== PROVIDED INFORMATION

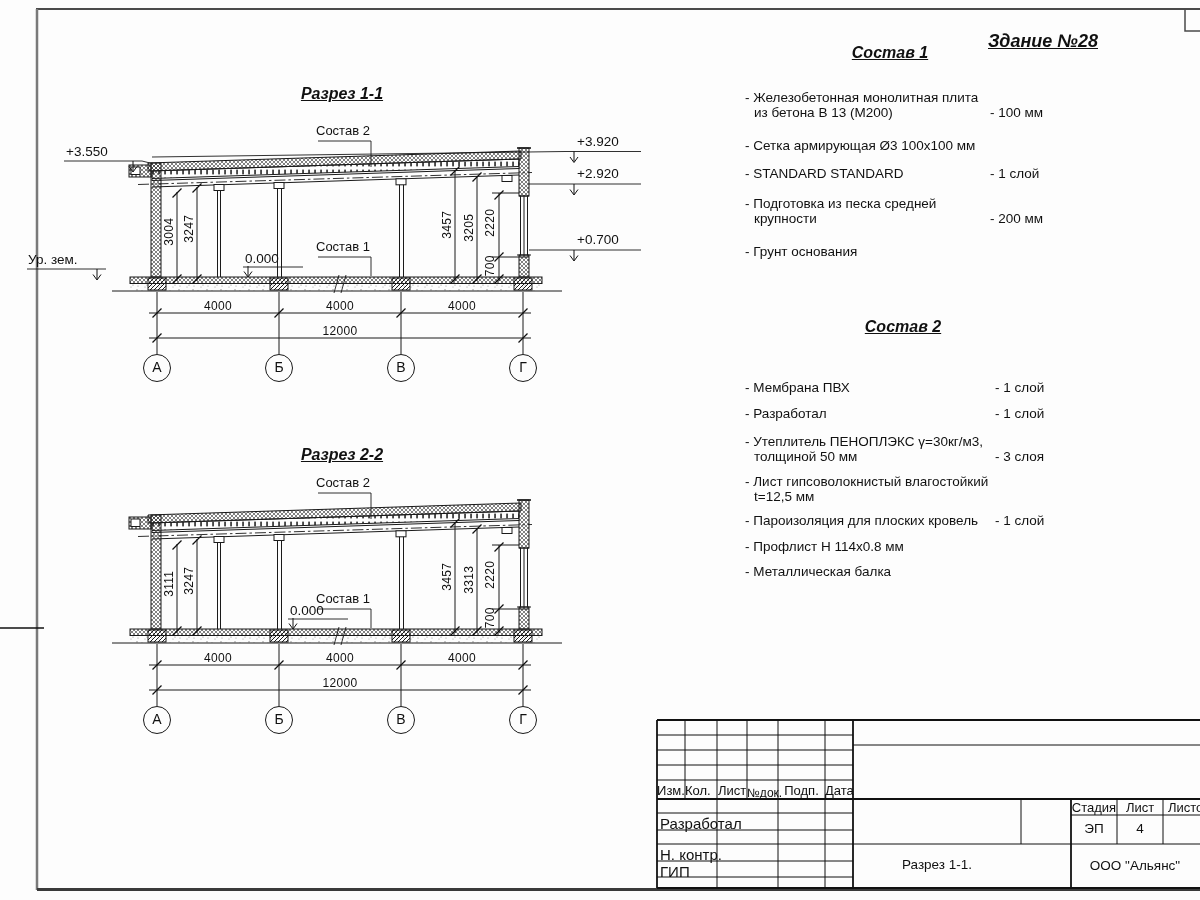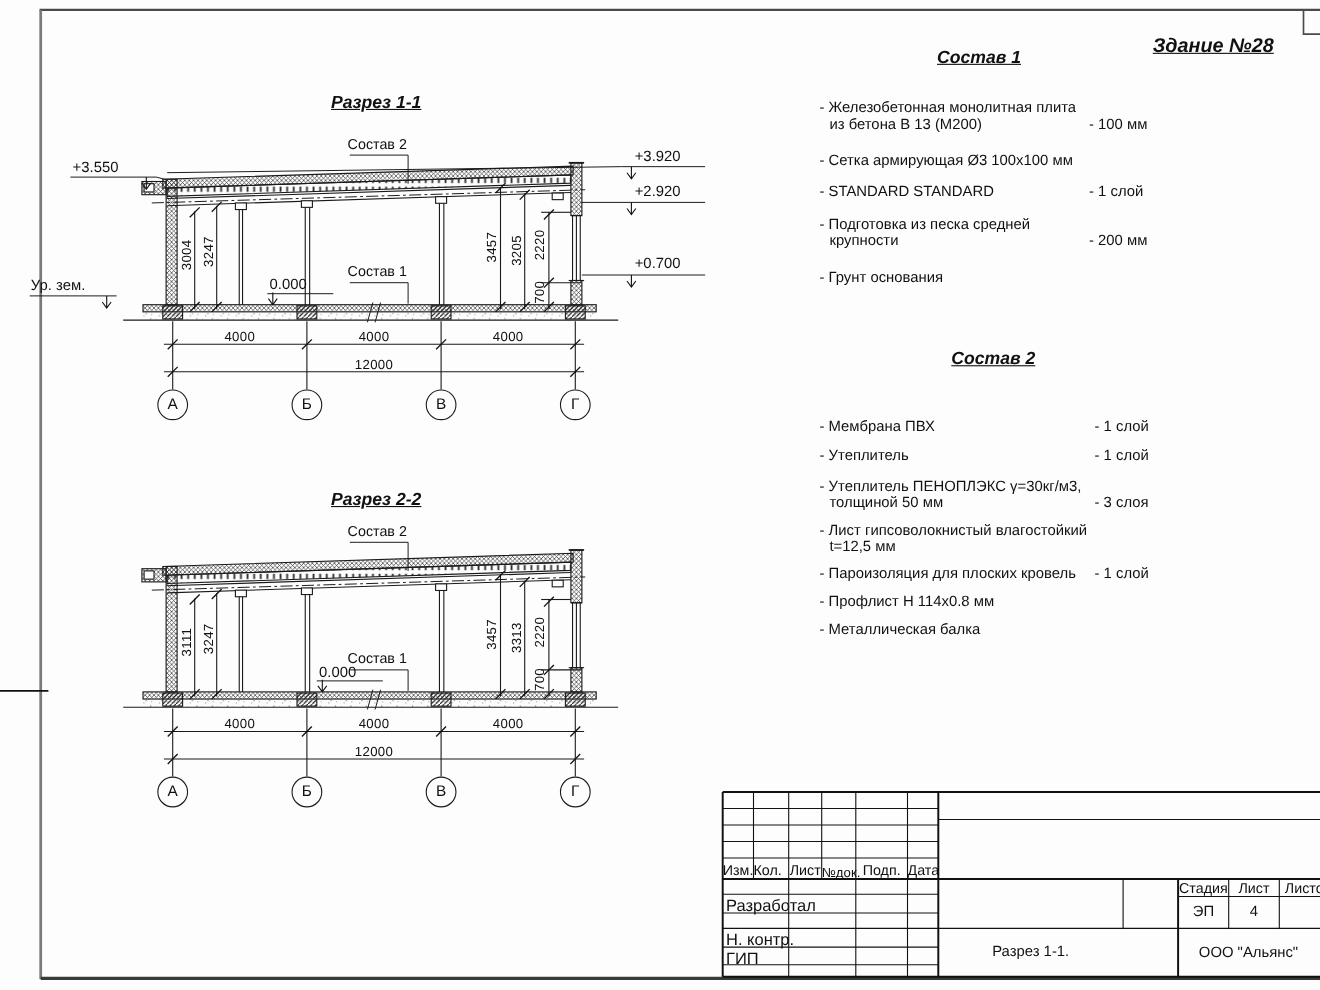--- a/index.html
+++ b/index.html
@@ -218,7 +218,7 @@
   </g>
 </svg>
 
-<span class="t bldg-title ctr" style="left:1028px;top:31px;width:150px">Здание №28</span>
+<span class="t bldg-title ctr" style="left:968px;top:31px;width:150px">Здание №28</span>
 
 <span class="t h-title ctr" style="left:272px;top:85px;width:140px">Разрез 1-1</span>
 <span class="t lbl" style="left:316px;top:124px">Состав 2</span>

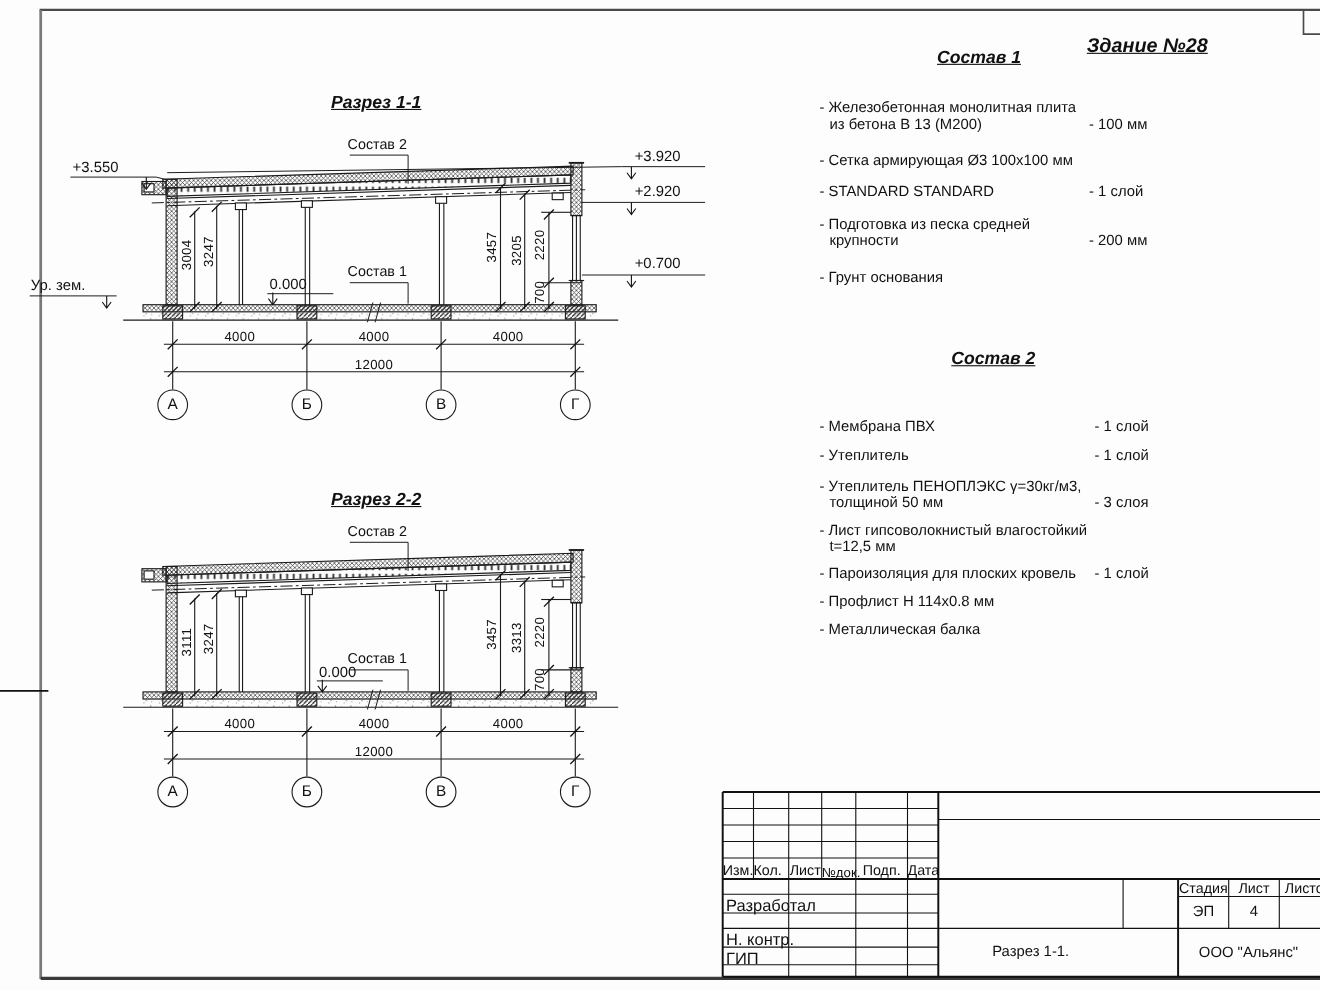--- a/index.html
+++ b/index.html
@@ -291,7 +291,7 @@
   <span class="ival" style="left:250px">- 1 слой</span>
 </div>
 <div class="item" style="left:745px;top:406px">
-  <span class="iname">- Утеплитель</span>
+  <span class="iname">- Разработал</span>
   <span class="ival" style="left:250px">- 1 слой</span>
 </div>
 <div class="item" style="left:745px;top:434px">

====

• EXERCISE:
Set down all of the entries exactly as they appear, but keep the images out.

• RESULT:
--- a/index.html
+++ b/index.html
@@ -218,7 +218,7 @@
   </g>
 </svg>
 
-<span class="t bldg-title ctr" style="left:1028px;top:31px;width:150px">Здание №28</span>
+<span class="t bldg-title ctr" style="left:968px;top:31px;width:150px">Здание №28</span>
 
 <span class="t h-title ctr" style="left:272px;top:85px;width:140px">Разрез 1-1</span>
 <span class="t lbl" style="left:316px;top:124px">Состав 2</span>

--- a/index.html
+++ b/index.html
@@ -291,7 +291,7 @@
   <span class="ival" style="left:250px">- 1 слой</span>
 </div>
 <div class="item" style="left:745px;top:406px">
-  <span class="iname">- Утеплитель</span>
+  <span class="iname">- Разработал</span>
   <span class="ival" style="left:250px">- 1 слой</span>
 </div>
 <div class="item" style="left:745px;top:434px">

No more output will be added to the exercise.